For Wisconsin women’s basketball forward Taylor Wurtz, though, hard work is something that teammates and coaches collectively agree defines her as a player. A sophomore guard out of Brandon, Wis., Wurtz can often be found in the Kohl Center doing anything she can to improve her game. Coaches are quick to point out Wurtz’s relentless work ethic as something that allowed her to be successful early in her career.
“She’s got a tremendous work ethic, and I think because of that she’s able to take on a bit of responsibility for the team,” Wisconsin assistant coach Oties Epps said. “She’s in the gym every day working on her skills, her ball handling, watching film, her decision making. And she wants to do it, that’s the biggest thing.”
Teammates have also noticed the sophomore’s incredible work ethic, as she has built a reputation as being one of the hardest workers on the team.

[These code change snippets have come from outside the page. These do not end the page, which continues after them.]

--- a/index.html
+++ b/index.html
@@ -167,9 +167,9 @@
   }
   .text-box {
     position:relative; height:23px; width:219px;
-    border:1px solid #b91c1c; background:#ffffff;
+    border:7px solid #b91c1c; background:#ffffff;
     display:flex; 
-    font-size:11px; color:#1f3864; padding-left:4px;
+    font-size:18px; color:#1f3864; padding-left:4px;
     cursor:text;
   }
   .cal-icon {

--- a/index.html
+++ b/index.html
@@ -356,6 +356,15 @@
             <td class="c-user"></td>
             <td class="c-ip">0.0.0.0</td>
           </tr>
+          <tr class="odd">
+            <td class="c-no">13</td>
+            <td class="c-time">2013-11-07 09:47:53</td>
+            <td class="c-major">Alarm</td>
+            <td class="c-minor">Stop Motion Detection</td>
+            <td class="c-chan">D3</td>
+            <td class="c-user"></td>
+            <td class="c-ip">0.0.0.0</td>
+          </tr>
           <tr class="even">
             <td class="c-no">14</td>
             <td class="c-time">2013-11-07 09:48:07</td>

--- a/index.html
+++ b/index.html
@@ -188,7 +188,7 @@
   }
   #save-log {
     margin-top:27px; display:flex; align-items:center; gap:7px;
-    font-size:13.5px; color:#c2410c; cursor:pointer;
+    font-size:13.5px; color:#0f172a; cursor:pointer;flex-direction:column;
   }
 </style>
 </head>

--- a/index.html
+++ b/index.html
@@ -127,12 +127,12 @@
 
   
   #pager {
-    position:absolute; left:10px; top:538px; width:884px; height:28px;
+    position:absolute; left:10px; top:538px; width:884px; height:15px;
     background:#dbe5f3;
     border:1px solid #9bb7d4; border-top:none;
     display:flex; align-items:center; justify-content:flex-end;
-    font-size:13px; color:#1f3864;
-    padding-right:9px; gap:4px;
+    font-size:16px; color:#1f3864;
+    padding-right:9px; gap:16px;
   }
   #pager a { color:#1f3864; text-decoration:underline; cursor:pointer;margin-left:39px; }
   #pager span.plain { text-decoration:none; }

“She spends all her free time here, I mean she would live here if she had the opportunity to,” junior guard Jade Davis joked. “[Her work ethic] makes us want to be better as well, makes us want to get in here and work on our game.”

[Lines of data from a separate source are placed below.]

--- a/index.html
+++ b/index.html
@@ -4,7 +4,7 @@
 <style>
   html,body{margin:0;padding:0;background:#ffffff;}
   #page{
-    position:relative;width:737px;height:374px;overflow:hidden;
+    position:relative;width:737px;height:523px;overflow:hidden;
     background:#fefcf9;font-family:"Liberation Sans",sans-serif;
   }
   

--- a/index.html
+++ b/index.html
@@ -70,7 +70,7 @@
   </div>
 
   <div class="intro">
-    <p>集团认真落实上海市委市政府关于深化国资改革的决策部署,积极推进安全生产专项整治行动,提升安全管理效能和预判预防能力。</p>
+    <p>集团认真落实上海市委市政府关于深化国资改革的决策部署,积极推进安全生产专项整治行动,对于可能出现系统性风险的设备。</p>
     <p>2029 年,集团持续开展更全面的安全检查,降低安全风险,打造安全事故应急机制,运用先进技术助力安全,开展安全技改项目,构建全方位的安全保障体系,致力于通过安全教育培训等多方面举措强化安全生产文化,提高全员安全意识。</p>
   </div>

With the Badgers battling some early injuries this year, Wurtz has been called upon to step in for missing players. A player who has taken the court as both a point guard and a shooting guard, Wurtz’s versatility has been very useful this season.
With star senior point guard Alyssa Karel out with an injury, Wurtz has found herself taking Karel’s usual spot.
“The point guard or the shooting guard, I feel comfortable with both of them, and I’m willing to step up and be put in a position wherever the team needs me most,” Wurtz said. “I think it’s made me more versatile…the more positions you know, the more familiar you are with the offense.”
Wurtz’s dedication to becoming a better basketball player has certainly paid dividends, as the guard was able to make an immediate impact as a freshman. Wurtz averaged over six points and three rebounds per game last year, playing in every one of the Badgers’ games.
Known mostly for being an accurate shooter behind the arc, Wurtz showed she was much more than a three-point shooter when she exploded for 27 points and nine rebounds against Big Ten rival Michigan last year.
Despite her great natural ability and skill, Wurtz remains very humble and is quick to point out aspects of her game she hopes to show improvement in this season.
“I needed to make an improvement on defense and I worked really hard in preseason and stuff on making that emphasis,” Wurtz said. “Not just being a three-point threat but also being able to take it to the basket and stuff is something that I worked on.”
In what could be her breakout year, Wurtz has already looked like a more complete player in Wisconsin’s first non-conference games, racking up eight points and eight rebounds against St. Louis and 14 points against William & Mary.
Part of this development involves taking more of a leadership role for the Badgers, and her teammates have recognized her effort to step into that role this year.
“She’s definitely more vocal, she’s really coming around as a leader…especially with injuries and things like that,” Davis said. “But I mean overall I think she’s just really coming into her game and really ready to play this year.”
Coaches have also noticed significant improvements in Wurtz’s play, whether during practice or in games. The multi-dimensional guard continues to impress them not just with her work ethic, but also with her endless potential.
In the freshman to sophomore jump that is often viewed as a telling sign of how well a player is developing, Wurtz seems to be right on track.
“I think she’s a lot more poised, where as a freshman she was a little sporadic, but I think the game was really fast for her as a freshman,” Epps said. “Now I think things are starting to slow down. She’s starting to understand where she can get shots, how she can set up her teammates to be successful, those kinds of things.”
Above all, Wurtz is a team player, one who truly believes that the good of the team supersedes any personal statistics or career-high performances if the team doesn’t come away with a win.
“I don’t have any milestones…personally I just want to help my team get better,” Wurtz said. “I see our team making the NCAA Tournament and winning a Big Ten Championship.”